I asked Jenny if it made sense to work with a person with disabilities as a test case - win one war and other generals would hire her. I asked if a Valerie Bertinelli of down syndrome could help grow her business. Jenny graciously agreed, said she would think about it, but in the mean time I needed to pay her $800 for the set-up costs and two weeks of food. I realized right away I could not afford this lieutenant.

So, like all good generals I moved on.

Plan 2 - Work with the enemy, convince them you are on the same side. So, I asked Alex to prepare a chart of her ideal meals. Although her choices are not completely healthy, they do document portion control. Plus, she does not realize it, but this small victory on my part set me up to draft a complete battle plan.  READ MORE

Alex was quite successful at Plan 2 and lost ten pounds in two months.  She felt good, looked good and delighted in how clothes looked on her. However, I made a very rookie general mistake, I assumed I had successfully changed Alex’s eating habits and I had not.

Reinforcements in the battle zone is one of the keys to learning for Alex and I had stopped, thinking I had won the war. Although, Alex still saves half of her restaurant meal for her lunch and checks her weight on the scale, she has gained back about seven of those lost pounds. This is not healthy and will impact her future if we do not take decisive action.

Therefore, I have revisited my battle plan and reverted to Plan A, enlist lieutenant Jenny Craig.  On a trial basis, I enrolled Alex for a three day package of Lieutenant Craig’s battle plan, her food ($39.99). I asked Alex to participate in the battle and set-up the plan on her IPad by figuring out her ideal meals if this tactic is successful.  She has taken this to heart and is excited about the concept of “her food”, and no one else in the family will be able to touch “her food”.  

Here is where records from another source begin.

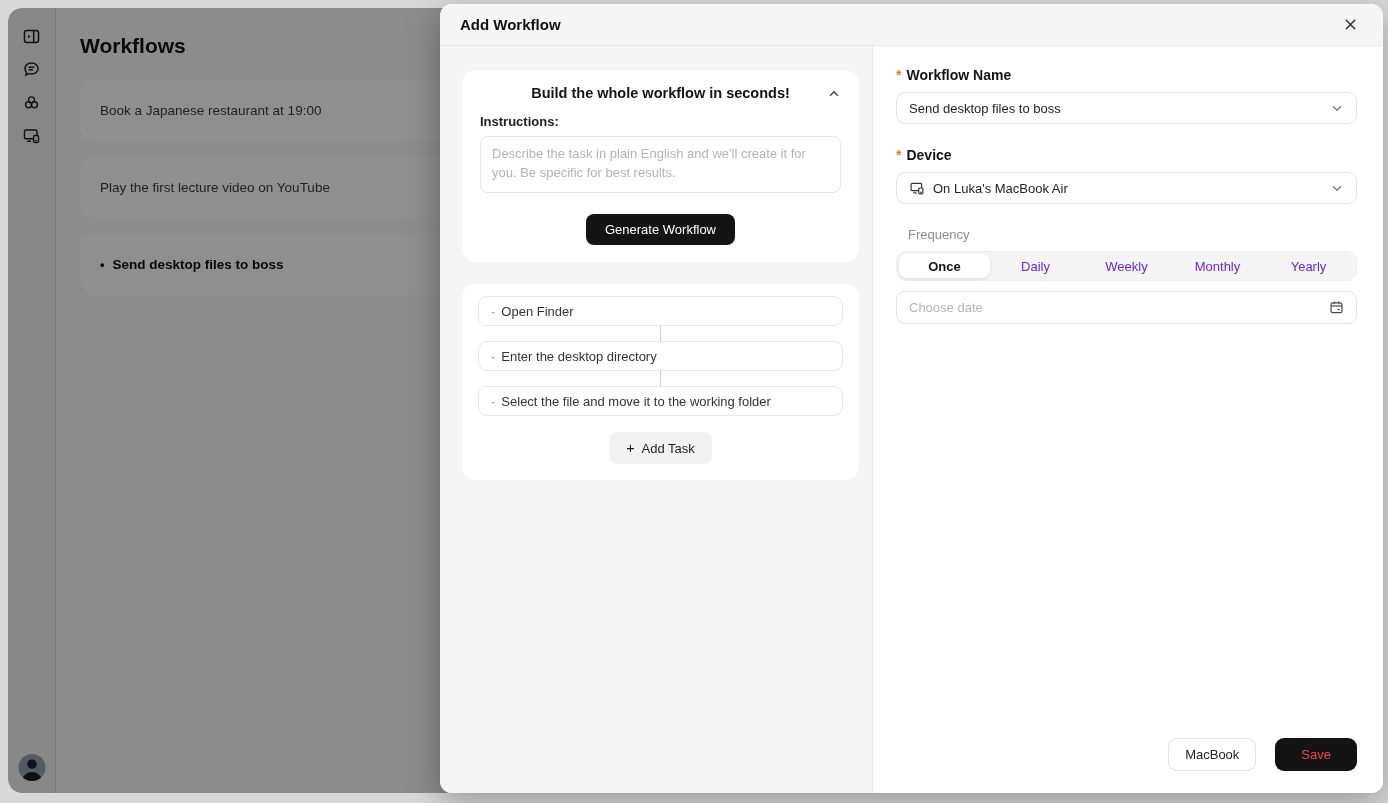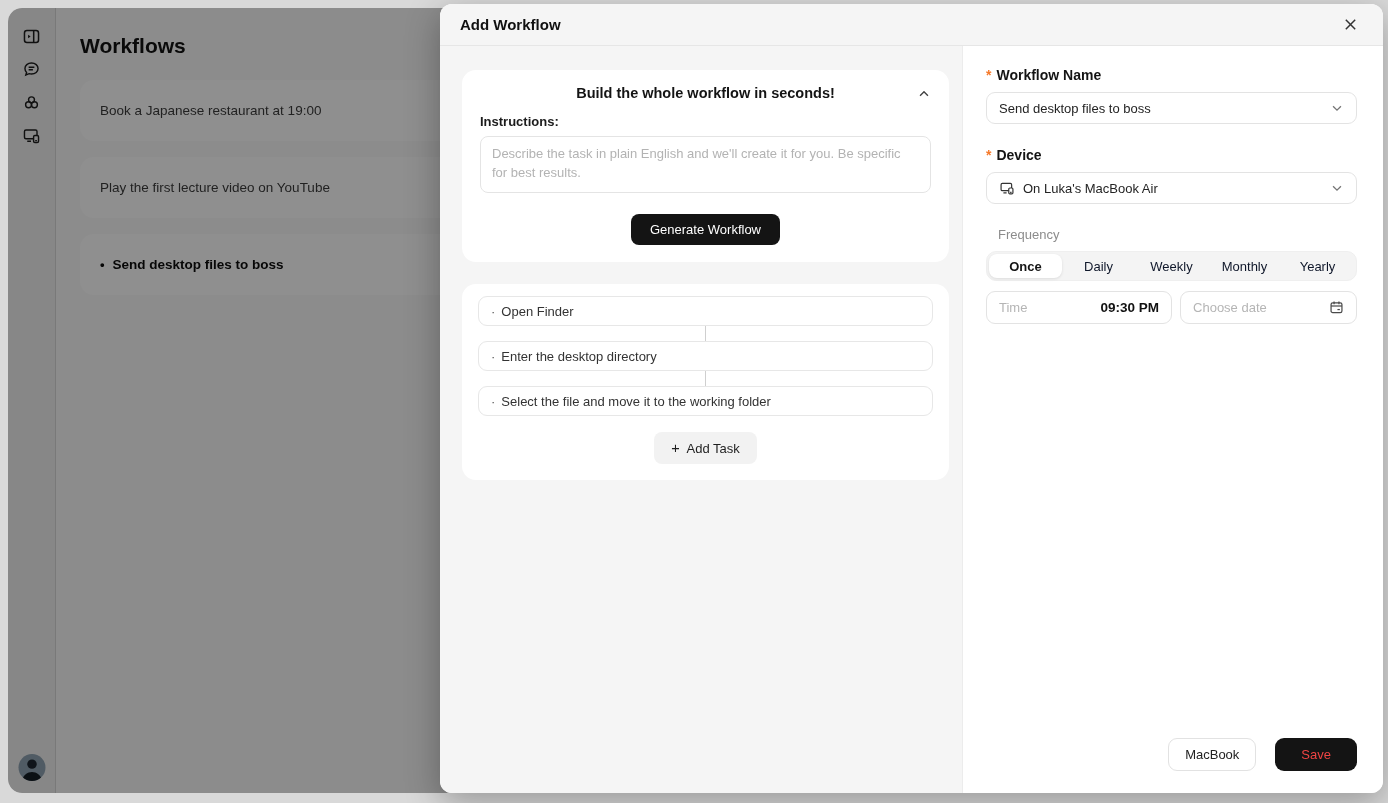--- a/index.html
+++ b/index.html
@@ -62,7 +62,7 @@
   .modal-body { flex: 1; display: flex; min-height: 0; }
 
   
-  .col-left { width: 523px; background: #f5f5f5; border-right: 1px solid #ececec;
+  .col-left { width: 433px; background: #f5f5f5; border-right: 1px solid #ececec;
     padding: 24px 13px 20px 22px; overflow: auto; }
   .panel-card { background: #fff; border-radius: 14px; }
   .builder-card { padding: 15px 18px 17px 18px; margin-bottom: 22px; }

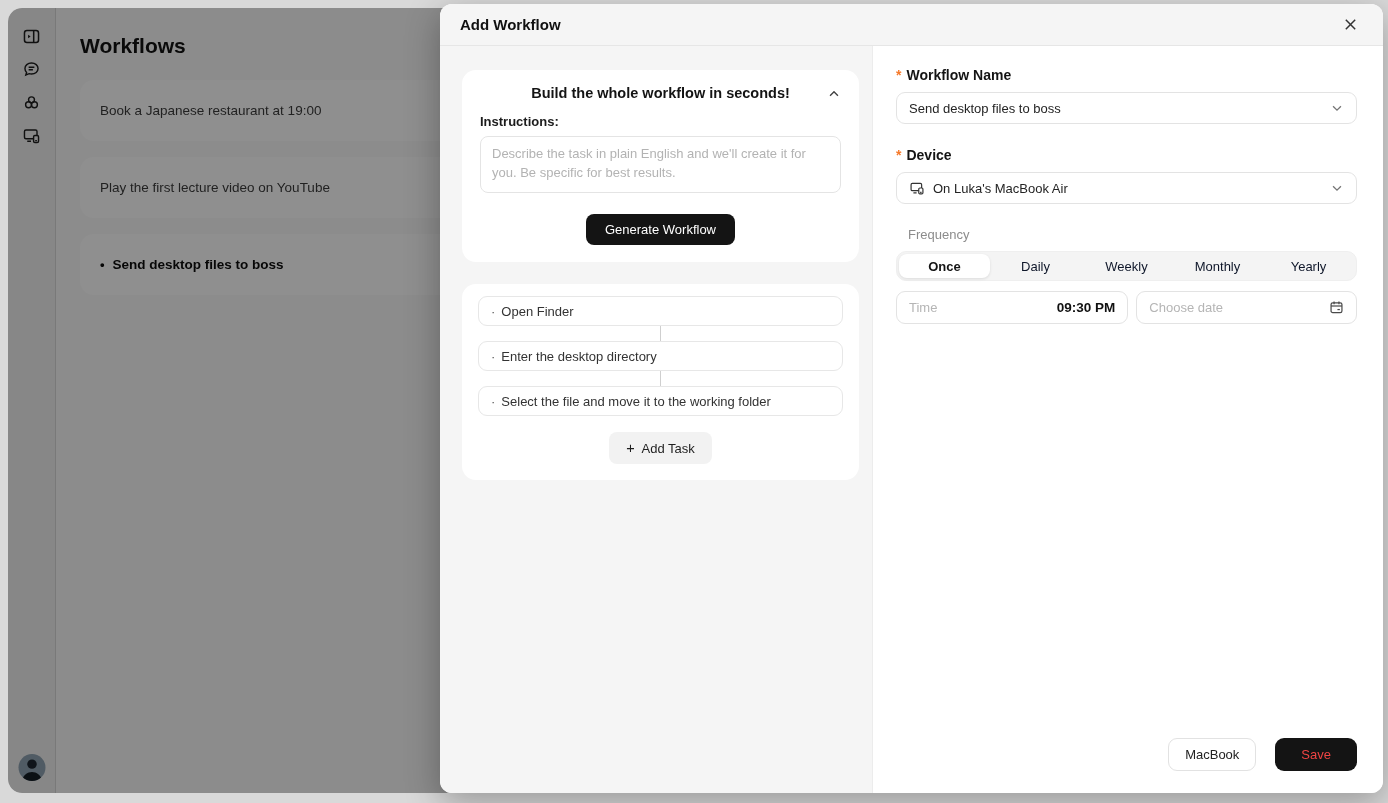--- a/index.html
+++ b/index.html
@@ -123,7 +123,7 @@
     display: flex; align-items: stretch; padding: 2px; margin-bottom: 10px;
   }
   .seg-tab { flex: 1; display: flex; align-items: center; justify-content: center;
-    font-size: 13px; color: #0f172a; cursor: pointer; border-radius: 8px; }
+    font-size: 13px; color: #6d28d9; cursor: pointer; border-radius: 8px; }
   .seg-tab.active { background: #fff; color: #141414; font-weight: bold;
     box-shadow: 0 1px 3px rgba(0,0,0,0.10); }
 

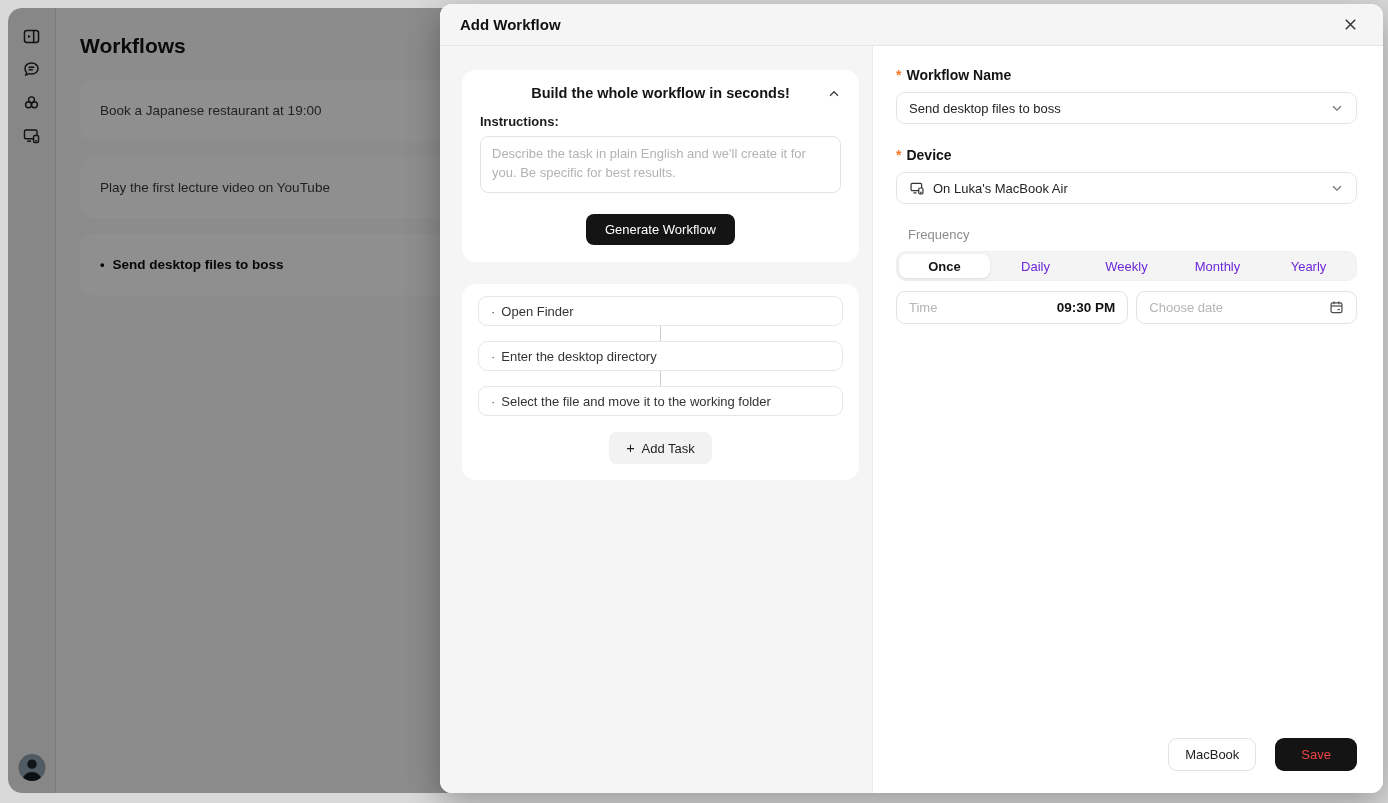--- a/index.html
+++ b/index.html
@@ -313,10 +313,6 @@
         </div>
 
         <div class="dt-row">
-          <div class="dt-field time-field">
-            <span class="dt-placeholder">Time</span>
-            <span class="dt-value">09:30 PM</span>
-          </div>
           <div class="dt-field date-field">
             <span class="dt-placeholder">Choose date</span>
             <span class="calendar-glyph">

Coincidentally enough (as there are no coincidences in my world) our refrigerator broke two days ago, and since I do not have a dollar for every person who told me that is was “normal for Alex to be overweight” we will be waiting a bit for a new fridge (unabashed plug to buy my book). 

So as of now we have NO food in the house for Alex to snack on, sneak for or otherwise overeat, and will be an added incentive for Alex to embrace Lt. Jenny. This was an unplanned tactic in the war against weight, but may promise to be a very successful one. Just need to figure out how to feed my very skinny 17 year old. 

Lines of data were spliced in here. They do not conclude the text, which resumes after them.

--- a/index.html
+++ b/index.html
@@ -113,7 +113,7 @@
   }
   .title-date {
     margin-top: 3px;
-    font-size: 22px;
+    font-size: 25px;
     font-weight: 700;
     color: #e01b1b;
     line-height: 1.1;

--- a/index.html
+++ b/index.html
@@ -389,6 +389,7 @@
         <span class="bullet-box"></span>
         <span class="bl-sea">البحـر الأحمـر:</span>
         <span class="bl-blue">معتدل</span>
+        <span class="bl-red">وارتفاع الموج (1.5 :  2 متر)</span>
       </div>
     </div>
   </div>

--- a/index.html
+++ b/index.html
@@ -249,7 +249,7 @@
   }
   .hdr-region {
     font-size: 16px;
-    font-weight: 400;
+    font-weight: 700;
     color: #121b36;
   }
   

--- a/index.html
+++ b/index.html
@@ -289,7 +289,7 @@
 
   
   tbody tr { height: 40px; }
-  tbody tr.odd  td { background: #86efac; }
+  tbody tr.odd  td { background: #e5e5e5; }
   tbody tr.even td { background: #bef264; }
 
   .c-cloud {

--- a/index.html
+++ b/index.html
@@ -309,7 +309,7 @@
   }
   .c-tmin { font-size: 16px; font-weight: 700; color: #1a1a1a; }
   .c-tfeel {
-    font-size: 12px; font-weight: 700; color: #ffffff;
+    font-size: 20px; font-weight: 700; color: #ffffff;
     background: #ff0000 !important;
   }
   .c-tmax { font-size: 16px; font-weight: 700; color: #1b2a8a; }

If this partnership is successful we will sign up for the next package and purchase the food at about $140 a week. Jenny are you sure you do not want a cute 19 year old with down syndrome as your next model? It would certainly boost your business.

And for those of you, who seem to know so much about down syndrome without really knowing anything about down syndrome, just send me your dollar now, and I will buy a new refrigerator and pay Lt. Craig with some money left over.  

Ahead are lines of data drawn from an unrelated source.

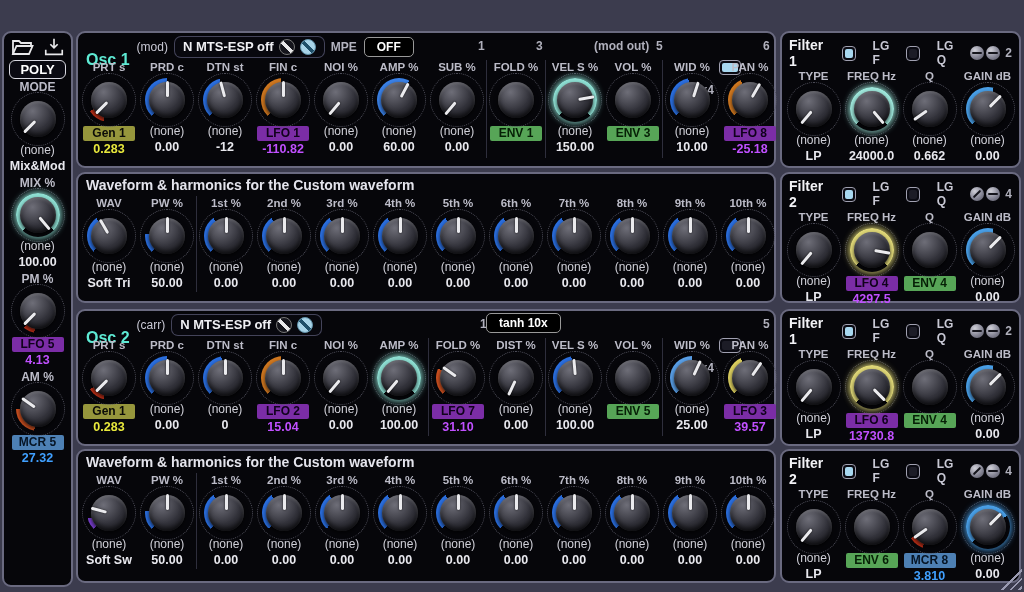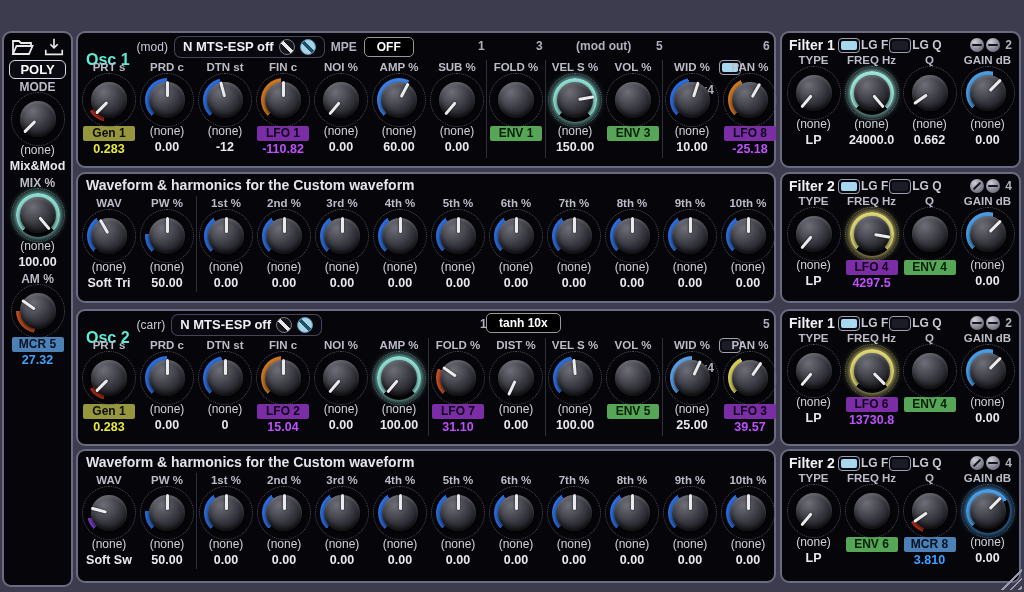--- a/index.html
+++ b/index.html
@@ -150,7 +150,7 @@
         <span class="hnums" id="osc1-nums">
             <span class="hnum" style="left: 400px;">1</span>
             <span class="hnum" style="left: 458px;">3</span>
-            <span class="hnum" style="left: 498px;">(mod out)</span>
+            <span class="hnum" style="left: 516px;">(mod out)</span>
             <span class="hnum" style="left: 578px;">5</span>
             <span class="hnum" style="left: 685px;">6</span>
             <span class="finblk" style="left: 600px;">

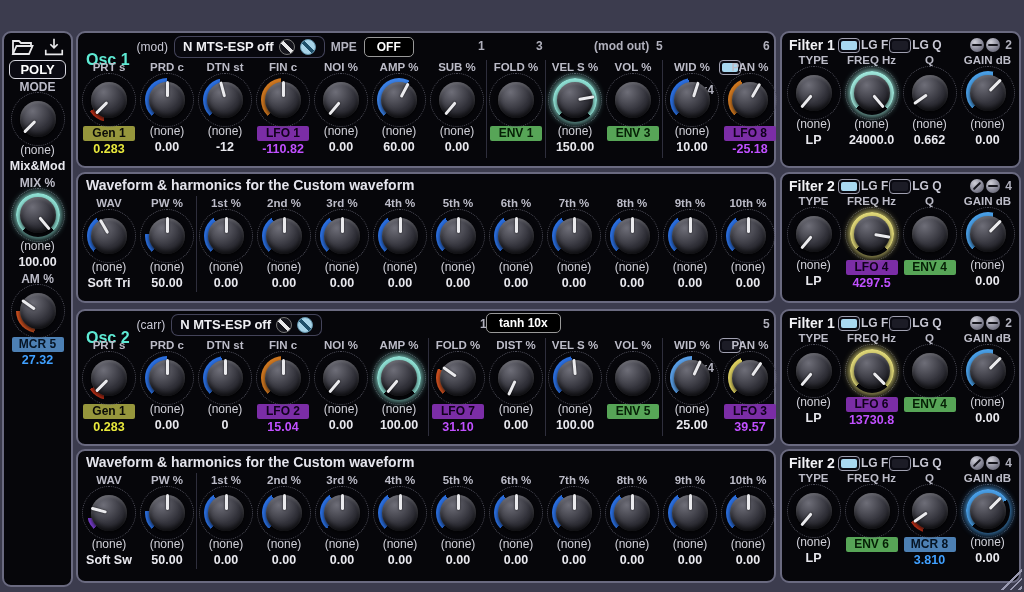--- a/index.html
+++ b/index.html
@@ -66,7 +66,7 @@
   
   .wave-title{font-size:14px;font-weight:bold;color:#e4e4ec;padding:3px 0 0 8px;height:19px;}
   
-  .filt-header{display:flex;align-items:center;gap:1px;padding:4px 7px 0;}
+  .filt-header{display:flex;align-items:center;gap:17px;padding:4px 7px 0;}
   .filt-title{font-size:14px;font-weight:bold;color:#f2f2f6;margin-right:2px;}
   .lg-label{font-size:12px;font-weight:bold;color:#c8c8d4;}
   .rbtn{width:14px;height:14px;border-radius:50%;position:relative;flex:0 0 auto;

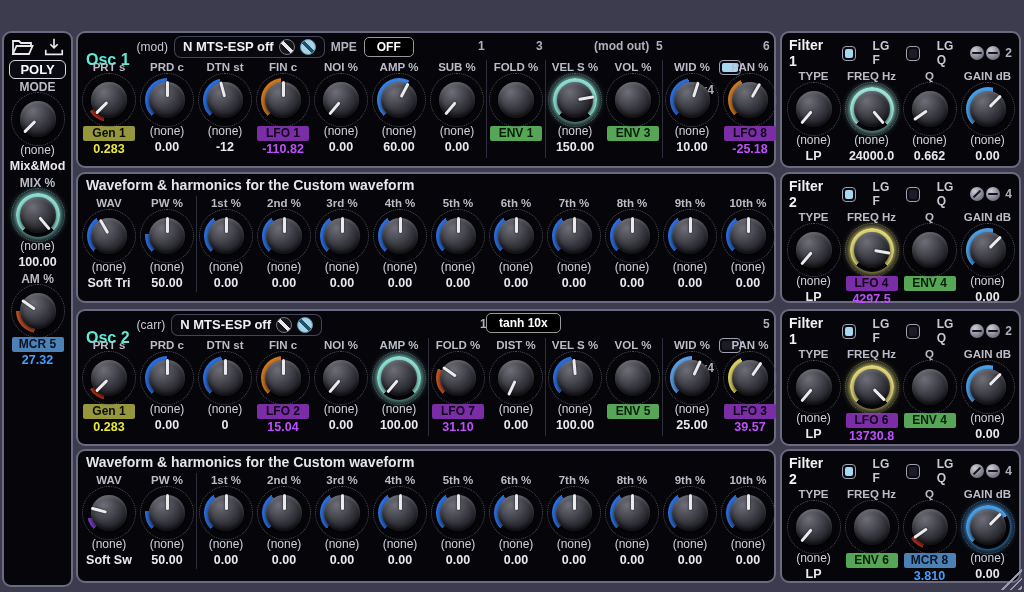--- a/index.html
+++ b/index.html
@@ -128,6 +128,11 @@
             <div class="knone">(none)</div>
             <div class="kval vt-def">100.00</div>
           </div>
+          <div class="kcol"><div class="klabel">PM %</div><div class="knob">
+              <div class="kring" style="background: conic-gradient(from -170deg, rgb(192, 48, 24) 0deg, rgb(192, 48, 24) 30deg, transparent 30deg, transparent 360deg);"></div>
+              <div class="kface"></div>
+              <div class="kptr" style="transform: rotate(-135deg);"></div>
+            </div><div class="kbadge bt-lfo">LFO 5</div><div class="kval vt-lfo">4.13</div></div>
           <div class="kcol"><div class="klabel">AM %</div><div class="knob">
               <div class="kring" style="background: conic-gradient(from -170deg, rgb(204, 80, 32) 0deg, rgb(204, 80, 32) 80deg, transparent 80deg, transparent 360deg);"></div>
               <div class="kface"></div>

  1. Wow, this is quite the battle! I look forward to seeing how this continues to play out... Did the portion control issue really not occur until puberty? Here I am, thinking it's so awesome that Samantha will tell us when she's done and has had enough, but if that's gonna change, I'm going to have to be armed and ready, too. :-(

  2. Me too!!! Thanks for the note - yes it almost became a power thing for Alex - the only thing she could monitor herself without all the adult intervention and being told what to do all the time that she was getting at school - plus the whole idea or rewarding her with food at school- which despite my stern warnings every year - always managed to happen. They were of that thought that all DS were fat so it was okay. Sammi is lucky she is tall - perhaps that will help her maintain her weight better than Alex (4"10")

  3. Yikes - I should probably start working on portion control too. Cate is a very healthy eater - loves fruits and veggies, not a huge sweets eater (unlike her mom) but she will easily eat 3 kid portions of mashed potatos before I've even served myself. You've got me thinking that we need to start talking about this and not keeping serving bowls on the table.